My wife and I asked the little girl what kind of cake she wanted at her party and she was able to wrap her head around that with great specificity: "Pink and purple cake, with pink and purple icing, and pink and purple frogs." (See, one of my wife's co-workers made us a batch of little frogs, molded white chocolate dyed green, and we decorated the baby's first birthday cake with them, and they were a big hit, so much so that apparently now that is just What We Do for birthday cakes in our family, and the little girl expects hers to be appropriately color-coded.) And when further pressed as to what kinds of presents she would like for her birthday, the answer was in the very same vein: "Pink and purple girl stuff."

As this blog has attested on numerous occasions, my wife and I are really not hung up on traditional gender roles in our parenting. We've never tried to steer the little guy away from dolls or the little girl away from trucks, and we've also never tried to steer the little guy toward dolls or the little girl toward trucks, either. We get them stuff that looks like fun, or that they show interest in, be it walking through the store or choosing what to play with at daycare or the pediatrician's waiting room or whathaveyou. We've bought a fair amount of gender-neutral playthings but that's pure pragmatism; not a statement of (anti?)indoctrination, just simply trying to get the most bang for our buck by amassing toys that sons and daughter will enjoy equally. And yet if some of the grandparents decide that the little guy's Christmas present should be a singing plastic primary-colored workbench and the little girl's should be a singing pastel vanity mirror ... ehh, we let it slide, rather than make a huge fuss about it. (The little girl honestly was never that enamored with the vanity, but the baby? He freaking loved that thing for a while.)

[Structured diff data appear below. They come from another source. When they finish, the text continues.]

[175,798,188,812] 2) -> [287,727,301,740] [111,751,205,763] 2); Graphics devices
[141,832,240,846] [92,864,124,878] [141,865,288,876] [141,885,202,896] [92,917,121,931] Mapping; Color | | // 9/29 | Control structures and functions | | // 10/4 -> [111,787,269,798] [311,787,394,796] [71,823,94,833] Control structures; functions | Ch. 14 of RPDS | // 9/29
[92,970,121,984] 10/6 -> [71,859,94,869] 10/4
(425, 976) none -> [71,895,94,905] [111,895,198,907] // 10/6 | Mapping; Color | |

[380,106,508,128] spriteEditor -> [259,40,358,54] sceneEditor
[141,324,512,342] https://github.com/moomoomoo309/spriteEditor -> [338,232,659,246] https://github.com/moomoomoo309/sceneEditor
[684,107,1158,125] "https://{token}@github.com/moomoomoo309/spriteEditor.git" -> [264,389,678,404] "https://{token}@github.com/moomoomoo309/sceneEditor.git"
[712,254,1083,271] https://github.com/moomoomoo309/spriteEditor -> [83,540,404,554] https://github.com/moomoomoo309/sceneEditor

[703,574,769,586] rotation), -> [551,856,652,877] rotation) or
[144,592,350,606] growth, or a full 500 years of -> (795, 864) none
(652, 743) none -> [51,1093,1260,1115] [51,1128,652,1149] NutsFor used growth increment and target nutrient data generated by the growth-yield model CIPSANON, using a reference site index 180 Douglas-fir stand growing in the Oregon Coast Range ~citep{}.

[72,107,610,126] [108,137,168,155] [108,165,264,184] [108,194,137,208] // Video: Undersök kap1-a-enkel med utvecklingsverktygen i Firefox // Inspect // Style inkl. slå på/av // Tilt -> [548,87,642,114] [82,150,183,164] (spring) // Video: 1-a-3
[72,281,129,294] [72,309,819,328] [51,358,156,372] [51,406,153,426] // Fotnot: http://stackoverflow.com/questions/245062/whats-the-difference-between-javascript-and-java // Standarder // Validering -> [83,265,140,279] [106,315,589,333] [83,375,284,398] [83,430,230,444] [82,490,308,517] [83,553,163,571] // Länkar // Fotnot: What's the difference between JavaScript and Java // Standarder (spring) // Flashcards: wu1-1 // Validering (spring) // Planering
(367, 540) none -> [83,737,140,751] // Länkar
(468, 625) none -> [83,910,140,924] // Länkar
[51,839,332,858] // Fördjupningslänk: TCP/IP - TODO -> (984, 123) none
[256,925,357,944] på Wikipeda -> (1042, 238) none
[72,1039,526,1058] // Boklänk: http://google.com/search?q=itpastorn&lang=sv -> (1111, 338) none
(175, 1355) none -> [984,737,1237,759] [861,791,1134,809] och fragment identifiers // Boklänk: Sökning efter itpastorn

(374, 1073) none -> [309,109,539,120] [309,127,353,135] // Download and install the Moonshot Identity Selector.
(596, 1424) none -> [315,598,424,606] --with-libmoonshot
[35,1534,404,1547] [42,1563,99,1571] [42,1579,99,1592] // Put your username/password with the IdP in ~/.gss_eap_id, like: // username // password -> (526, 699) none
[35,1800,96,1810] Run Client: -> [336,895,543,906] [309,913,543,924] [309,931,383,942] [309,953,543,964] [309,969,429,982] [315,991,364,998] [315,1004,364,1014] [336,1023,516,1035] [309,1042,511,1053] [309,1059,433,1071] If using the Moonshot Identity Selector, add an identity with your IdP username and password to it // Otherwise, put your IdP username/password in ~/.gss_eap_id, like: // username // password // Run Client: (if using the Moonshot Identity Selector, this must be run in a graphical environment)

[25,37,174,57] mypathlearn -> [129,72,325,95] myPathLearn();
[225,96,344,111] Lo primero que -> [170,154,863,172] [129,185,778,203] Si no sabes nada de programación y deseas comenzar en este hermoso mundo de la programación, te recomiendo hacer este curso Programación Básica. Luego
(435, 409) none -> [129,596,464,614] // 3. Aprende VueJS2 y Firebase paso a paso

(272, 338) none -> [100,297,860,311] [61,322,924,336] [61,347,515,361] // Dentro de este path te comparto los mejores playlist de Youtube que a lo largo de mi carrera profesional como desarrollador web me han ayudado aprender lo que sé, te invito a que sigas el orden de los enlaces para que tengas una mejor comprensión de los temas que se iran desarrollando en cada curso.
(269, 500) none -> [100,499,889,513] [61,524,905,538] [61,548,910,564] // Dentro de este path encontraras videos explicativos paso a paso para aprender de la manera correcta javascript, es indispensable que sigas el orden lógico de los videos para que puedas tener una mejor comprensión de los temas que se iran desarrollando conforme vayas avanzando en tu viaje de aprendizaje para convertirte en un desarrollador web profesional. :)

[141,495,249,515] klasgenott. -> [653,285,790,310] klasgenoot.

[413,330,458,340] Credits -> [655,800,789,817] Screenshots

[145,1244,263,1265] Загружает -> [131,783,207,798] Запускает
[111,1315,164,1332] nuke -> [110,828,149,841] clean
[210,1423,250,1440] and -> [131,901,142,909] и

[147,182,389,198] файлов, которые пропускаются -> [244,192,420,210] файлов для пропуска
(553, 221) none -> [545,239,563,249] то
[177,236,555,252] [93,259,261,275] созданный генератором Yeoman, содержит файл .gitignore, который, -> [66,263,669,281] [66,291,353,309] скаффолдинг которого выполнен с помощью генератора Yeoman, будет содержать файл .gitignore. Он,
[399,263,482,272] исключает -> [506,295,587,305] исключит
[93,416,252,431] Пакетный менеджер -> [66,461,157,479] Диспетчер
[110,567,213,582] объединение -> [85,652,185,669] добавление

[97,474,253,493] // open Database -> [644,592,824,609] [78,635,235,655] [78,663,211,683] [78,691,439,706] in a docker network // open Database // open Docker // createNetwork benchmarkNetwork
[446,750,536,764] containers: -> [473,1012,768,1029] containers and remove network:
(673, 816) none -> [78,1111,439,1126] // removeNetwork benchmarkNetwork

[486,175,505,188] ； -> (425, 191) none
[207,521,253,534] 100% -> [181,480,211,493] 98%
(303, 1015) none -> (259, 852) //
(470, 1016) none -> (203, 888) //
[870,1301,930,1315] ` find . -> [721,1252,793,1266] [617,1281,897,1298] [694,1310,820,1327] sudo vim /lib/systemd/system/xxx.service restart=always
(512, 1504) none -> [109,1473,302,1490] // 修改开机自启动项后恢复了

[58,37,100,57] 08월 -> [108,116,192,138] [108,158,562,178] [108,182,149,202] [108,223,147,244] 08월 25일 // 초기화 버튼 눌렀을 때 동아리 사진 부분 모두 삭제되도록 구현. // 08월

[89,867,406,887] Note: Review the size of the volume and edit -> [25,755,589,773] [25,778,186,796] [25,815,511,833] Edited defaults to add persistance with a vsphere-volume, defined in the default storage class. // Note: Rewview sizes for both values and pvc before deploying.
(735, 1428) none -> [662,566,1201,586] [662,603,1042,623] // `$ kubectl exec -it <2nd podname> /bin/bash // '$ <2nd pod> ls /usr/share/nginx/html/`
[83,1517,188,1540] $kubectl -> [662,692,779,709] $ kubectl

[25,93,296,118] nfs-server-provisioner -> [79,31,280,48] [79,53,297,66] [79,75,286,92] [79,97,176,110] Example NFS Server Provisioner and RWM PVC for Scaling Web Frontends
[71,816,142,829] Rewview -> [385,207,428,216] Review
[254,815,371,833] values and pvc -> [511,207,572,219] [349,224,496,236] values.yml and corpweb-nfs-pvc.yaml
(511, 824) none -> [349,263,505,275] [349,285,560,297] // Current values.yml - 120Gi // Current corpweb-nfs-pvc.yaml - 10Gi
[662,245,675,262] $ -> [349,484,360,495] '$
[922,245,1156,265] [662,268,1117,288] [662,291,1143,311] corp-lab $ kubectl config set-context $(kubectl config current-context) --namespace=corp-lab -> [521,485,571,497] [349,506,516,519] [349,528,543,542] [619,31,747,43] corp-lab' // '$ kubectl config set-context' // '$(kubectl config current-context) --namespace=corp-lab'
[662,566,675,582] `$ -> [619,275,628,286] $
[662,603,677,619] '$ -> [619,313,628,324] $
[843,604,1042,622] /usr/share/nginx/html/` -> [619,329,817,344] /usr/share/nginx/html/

But the safely hippy-dippy follow-your-bliss home space aside, our kids still have to live in the real world, and at some point in the progress from Montessori to kindergarten the little guy latched on to the idea that certain colors were "boy colors" and others were "girl colors", and guess which ones get the feminine association? So he brought those ideas home and communicated them to his sister, and she's internalized them ... to a point. I've noticed that she doesn't completely avoid the boy colors, but she does embrace the girl colors (as evidenced by her birthday requests). And I truly believe that she's actually done in this in a kind of self-defense. It's not that she thinks she, as a girl, is only supposed to like two colors. It's that she's noticed, shrewdly, that her brother avoids two particular colors. She's smaller, weaker and slower than the little guy, so if there's a toy they both want to play with and he's not in an overly generous mood at that moment, the odds are overwhelmingly in his favor in the physical struggle over who gets the prize. But there is no struggle over pink and purple objects; those are hers by default. Apparently she is cool with this, or at least that's what I take away from her seemingly generic request for "pink and purple girl stuff" for her birthday: she kind of doesn't care what we get her, so long as what she gets is hers. Really anything her big brother wouldn't even think of coveting will do.